_HOW TO COMPLETE THIS TASK_.
Your reply must contain exactly the lines running from the one with "типа, где-то и было, да.</p>" to the last line of the entries below, both included, and no other lines.

··· DATASET ···

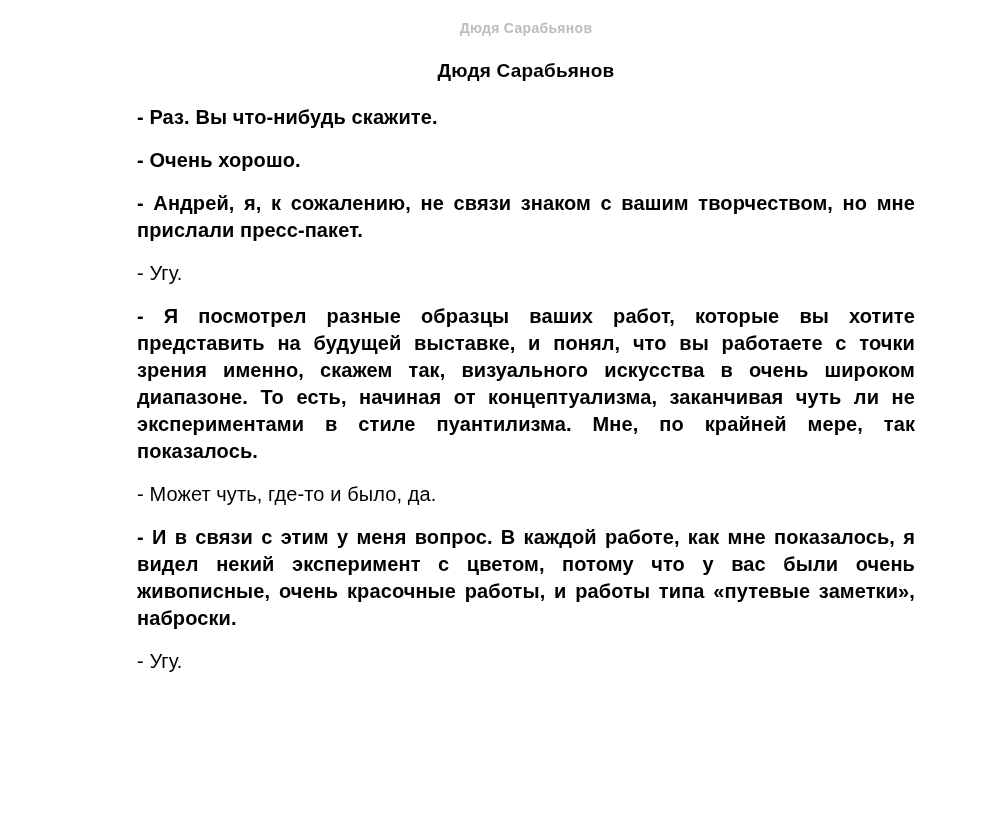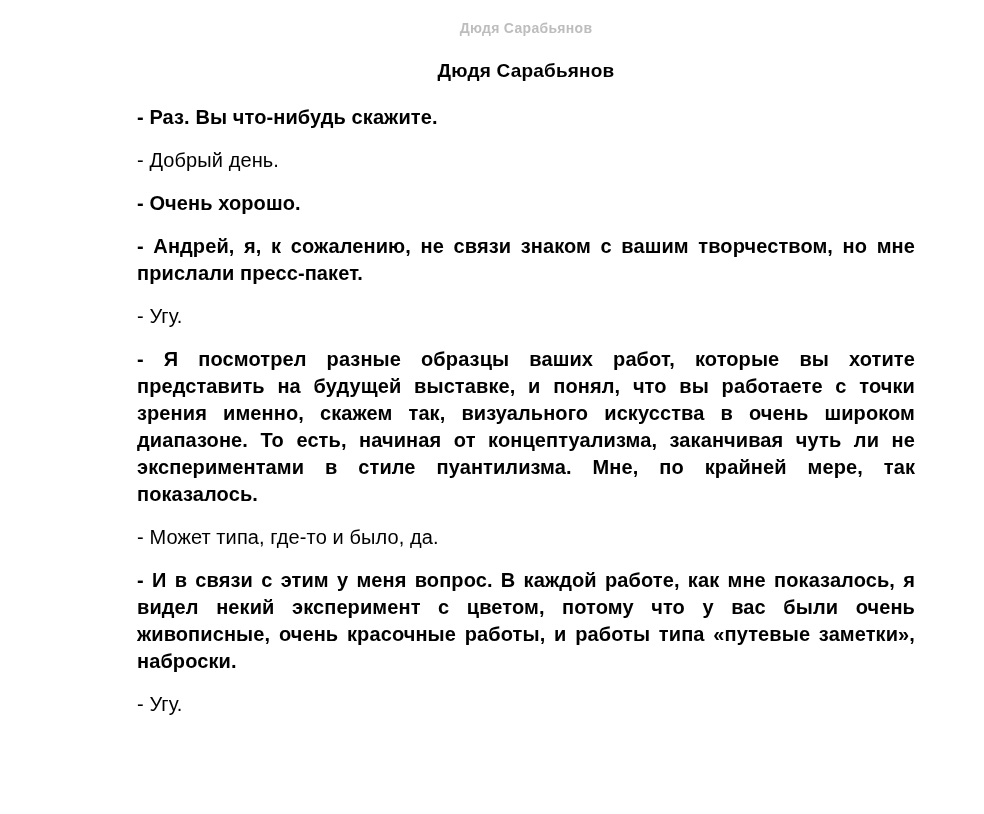--- a/index.html
+++ b/index.html
@@ -66,7 +66,6 @@
     <h1 class="doc-title">Дюдя Сарабьянов</h1>
     <div class="dialogue">
         <p class="para bold">- Раз. Вы что-нибудь скажите.</p>
-        <p class="para regular">- Добрый день.</p>
         <p class="para bold">- Очень хорошо.</p>
         <p class="para bold">- Андрей, я, к сожалению, не связи знаком с вашим творчеством, но мне прислали пресс-пакет.</p>
         <p class="para regular">- Угу.</p>

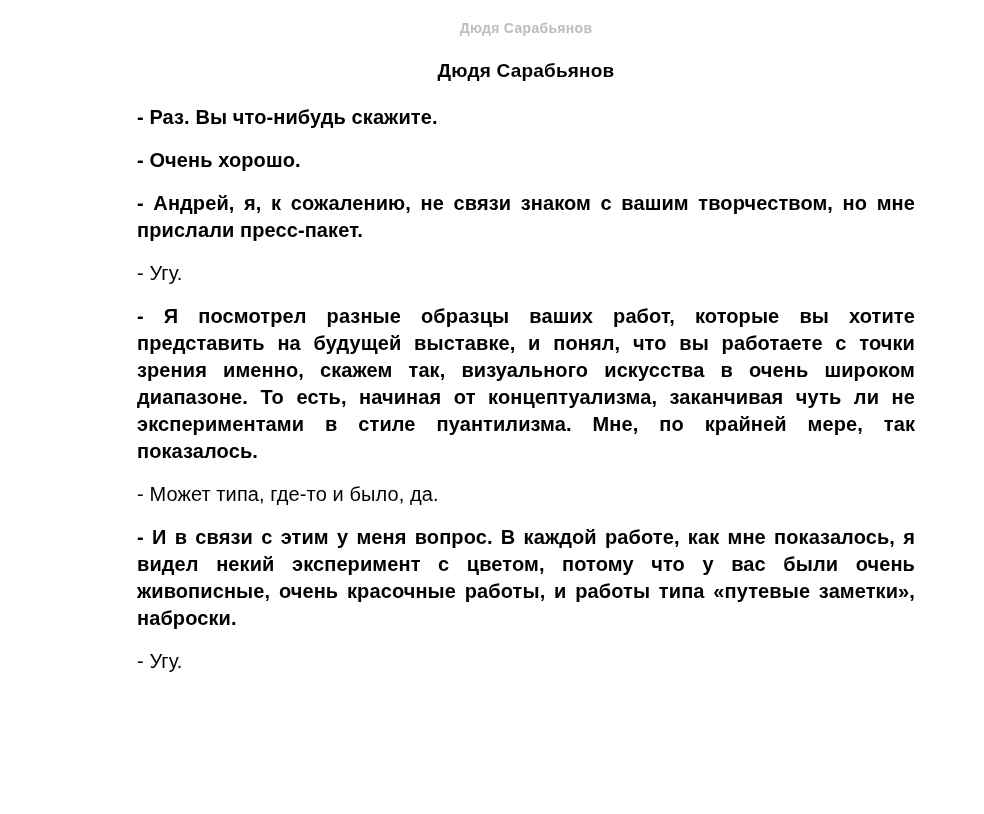--- a/index.html
+++ b/index.html
@@ -70,7 +70,7 @@
         <p class="para bold">- Андрей, я, к сожалению, не связи знаком с вашим творчеством, но мне прислали пресс-пакет.</p>
         <p class="para regular">- Угу.</p>
         <p class="para bold">- Я посмотрел разные образцы ваших работ, которые вы хотите представить на будущей выставке, и понял, что вы работаете с точки зрения именно, скажем так, визуального искусства в очень широком диапазоне. То есть, начиная от концептуализма, заканчивая чуть ли не экспериментами в стиле пуантилизма. Мне, по крайней мере, так показалось.</p>
-        <p class="para regular">- Может типа, где-то и было, да.</p>
+        <p class="para regular">- Может чуть, где-то и было, да.</p>
         <p class="para bold">- И в связи с этим у меня вопрос. В каждой работе, как мне показалось, я видел некий эксперимент с цветом, потому что у вас были очень живописные, очень красочные работы, и работы типа «путевые заметки», наброски.</p>
         <p class="para regular">- Угу.</p>
       </div>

···

_ANSWER_.
-        <p class="para regular">- Может типа, где-то и было, да.</p>
+        <p class="para regular">- Может чуть, где-то и было, да.</p>
         <p class="para bold">- И в связи с этим у меня вопрос. В каждой работе, как мне показалось, я видел некий эксперимент с цветом, потому что у вас были очень живописные, очень красочные работы, и работы типа «путевые заметки», наброски.</p>
         <p class="para regular">- Угу.</p>
       </div>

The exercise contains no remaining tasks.